Four-level page tables
[Posted October 12, 2004 by corbet]
Most Linux users probably have a sufficiently interesting life that they
spend little time imagining how page tables are represented in the kernel.
Many of those who do ponder on that issue may think in terms of a
linear array which maps virtual addresses onto their corresponding physical
addresses. This view of page tables is enough to understand the basic
function that they perform, but the real situation is more complicated than
that.
A single array large enough to hold the page table entries for a single
process would be huge. On a typical x86 system, a page table entry
requires 32 bits, so 1024 of them (covering 4MB of virtual address space)
can be stored in one page. If the virtual address space is 3GB (as it is
on many x86 systems), 768 pages would be required to hold all of the page
table entries. Allocating that much contiguous memory (for each process)
would be impossible, even if that sort of memory overhead were tolerable.
The fact is that most processes only use a small portion of the total
virtual address space - but the parts they use are widely scattered over
that space. Program text lives down near the bottom, heap memory and
dynamic libraries are distributed throughout the middle, and the stack is
put up at the very top. So the real page table structure must handle a
sparse, widely distributed set of virtual addresses without wasting
excessive amounts of memory or requiring large, physically-contiguous
arrays.
To that end, modern processors which use page tables use a hierarchical,
tree structure. This structure allows the table to be broken up into
individual pages, and the subtrees corresponding to unused parts of the
address space can be absent. The Linux kernel works with a three-level
structure which looks like this:
On an x86 system running in the PAE mode (only needed when more than 4GB of
memory is installed), all three levels of page tables are present. The
page global directory (PGD) contains only four entries, each corresponding
to 1GB of virtual address space; the PGD is indexed using the top two bits
of the virtual address. Each PGD entry points to a page middle directory
(PMD), which holds 512 entries indexed by bits 21-29 of the virtual
address. The PMD entry (if it is not empty) points to an actual page
table. Using bits 12-20 of the virtual address to index into that page
table yields the actual physical address of the page, assuming that page is
currently resident in RAM.
The current 2.6 kernel implements a three-level page table for all
architectures. As it turns out, the bulk of x86 systems will not be
running in the PAE mode; on those systems, the hardware only supports two
levels of page tables. The PGD holds 1024 entries (bits
22-31), each of which points to a 1024-entry page table (bits 12-21). For
the benefit of the rest of the kernel, the page table access functions are
set up to emulate the existence of a single-entry PMD, so these systems
still appear to use a three-level page table.
The three-level design is wired deeply into the kernel.

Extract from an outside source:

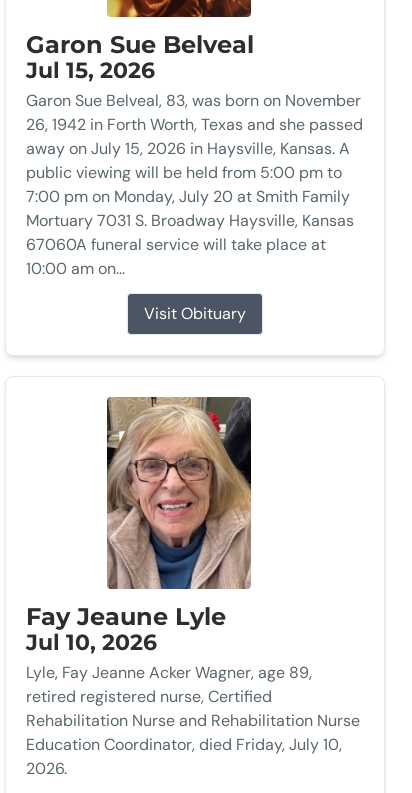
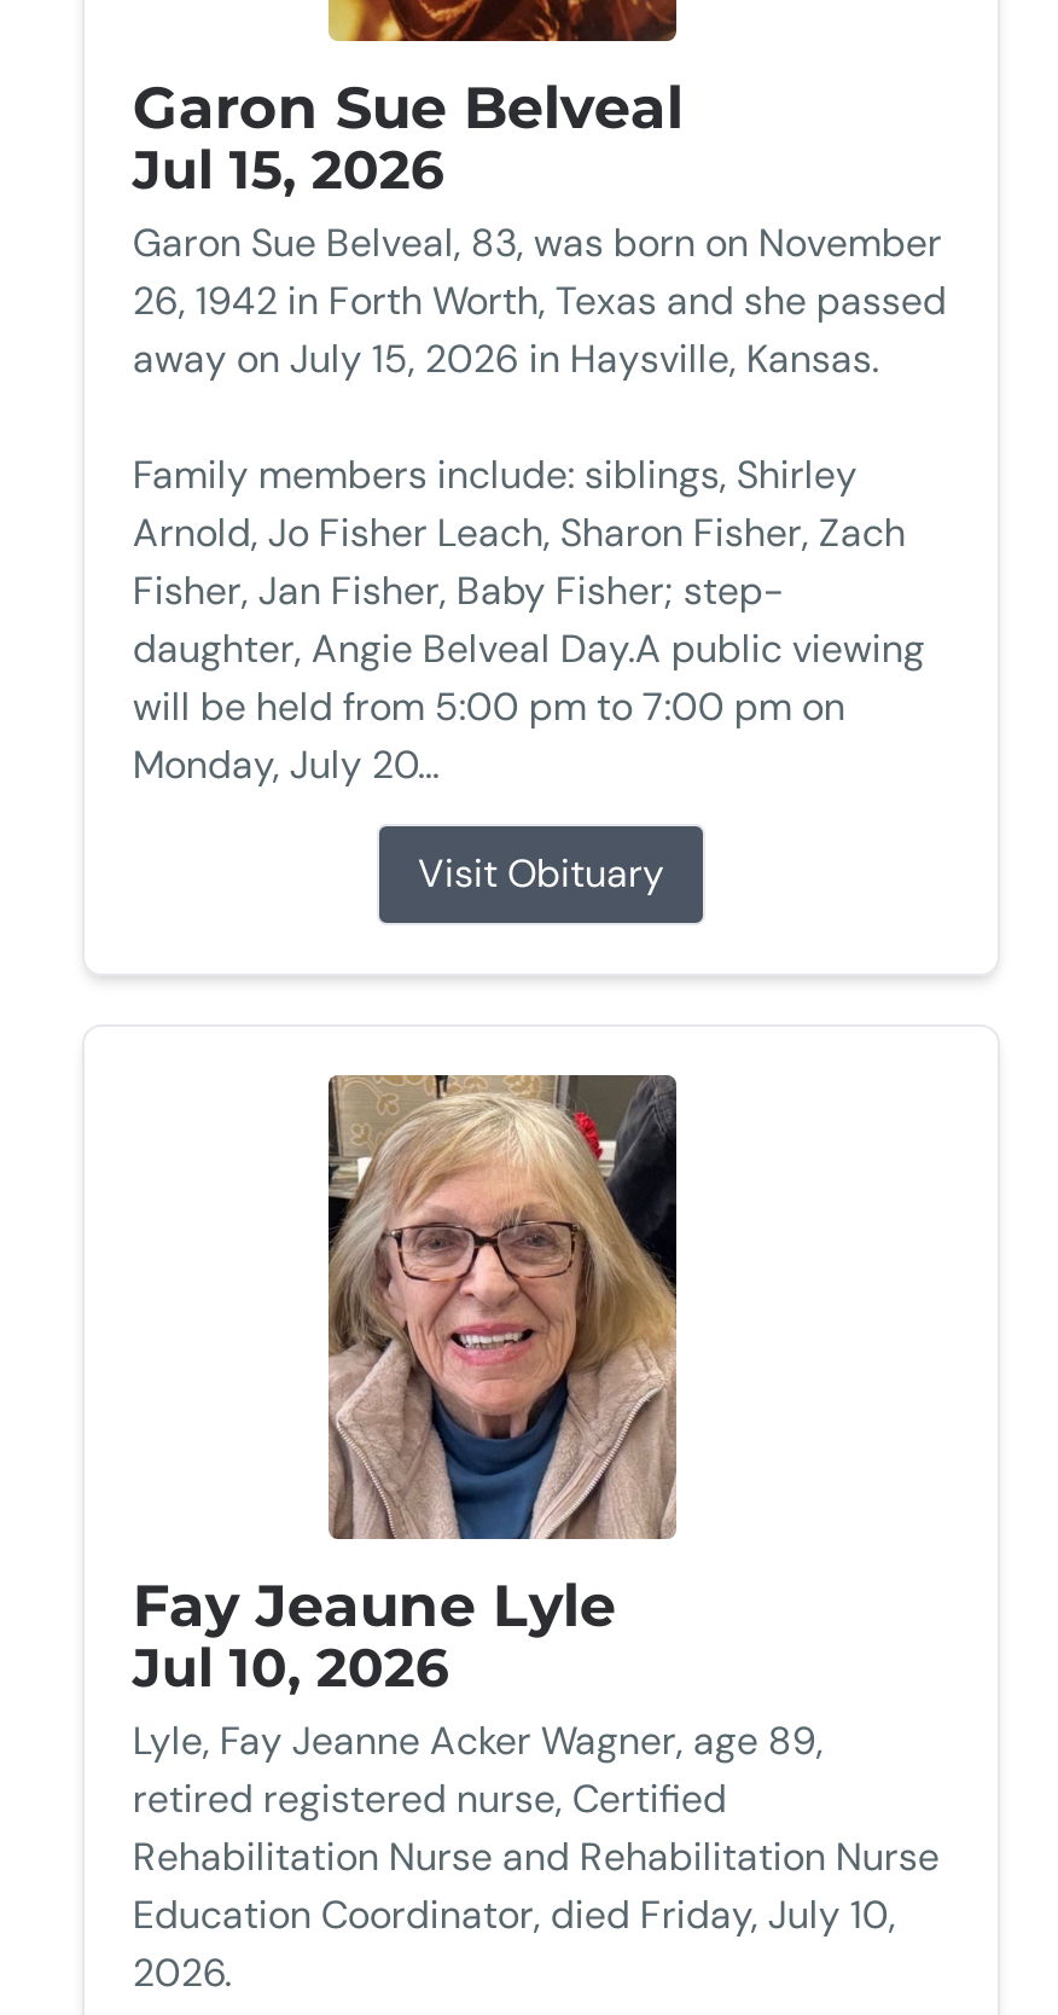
[26,138,354,279] away on July 15, 2026 in Haysville, Kansas. A | public viewing will be held from 5:00 pm to | 7:00 pm on Monday, July 20 at Smith Family | Mortuary 7031 S. Broadway Haysville, Kansas | 67060A funeral service will take place at | 10:00 am on... -> [133,333,925,789] away on July 15, 2026 in Haysville, Kansas. | Family members include: siblings, Shirley | Arnold, Jo Fisher Leach, Sharon Fisher, Zach | Fisher, Jan Fisher, Baby Fisher; step- | daughter, Angie Belveal Day.A public viewing | will be held from 5:00 pm to 7:00 pm on | Monday, July 20...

Any code which
must manually map a virtual address into its physical counterpart must do
something like this (error handling and other details omitted):
pmd = pmd_offset(pgd, address);
pte = *pte_offset_map(pmd, address);
page = pte_page(pte);
Similarly, any kernel function which affects a range of virtual addresses
must implement a depth-first traversal of the relevant portion of the
three-level tree. Most of these traversals of the page table tree have
been isolated behind functions, but it is still surprising how many places
are coded around the three-level assumption. But it all works fine, since
the architecture-specific code makes it looks like all systems have
three-level page tables.
The only problem is that some hardware actually supports four-level
tables. The example which is driving the current changes is x86-64. The
current x86-64 port emulates a three-level architecture by using a single,
shared, top-level directory ("PML4") and fitting (most of) the virtual
address space in a three-level tree pointed to by a single PML4 entry. It
all works, but it limits Linux processes to a mere 512GB of virtual address
space. Such limits are irksome to the kernel developers when the hardware
can do more, and, besides, somebody is likely to release a web browser
or office suite which runs into that limit in the near future.
The solution is to shift the kernel over to using four-level page tables
everywhere, with the fourth level emulated (and optimized out of existence)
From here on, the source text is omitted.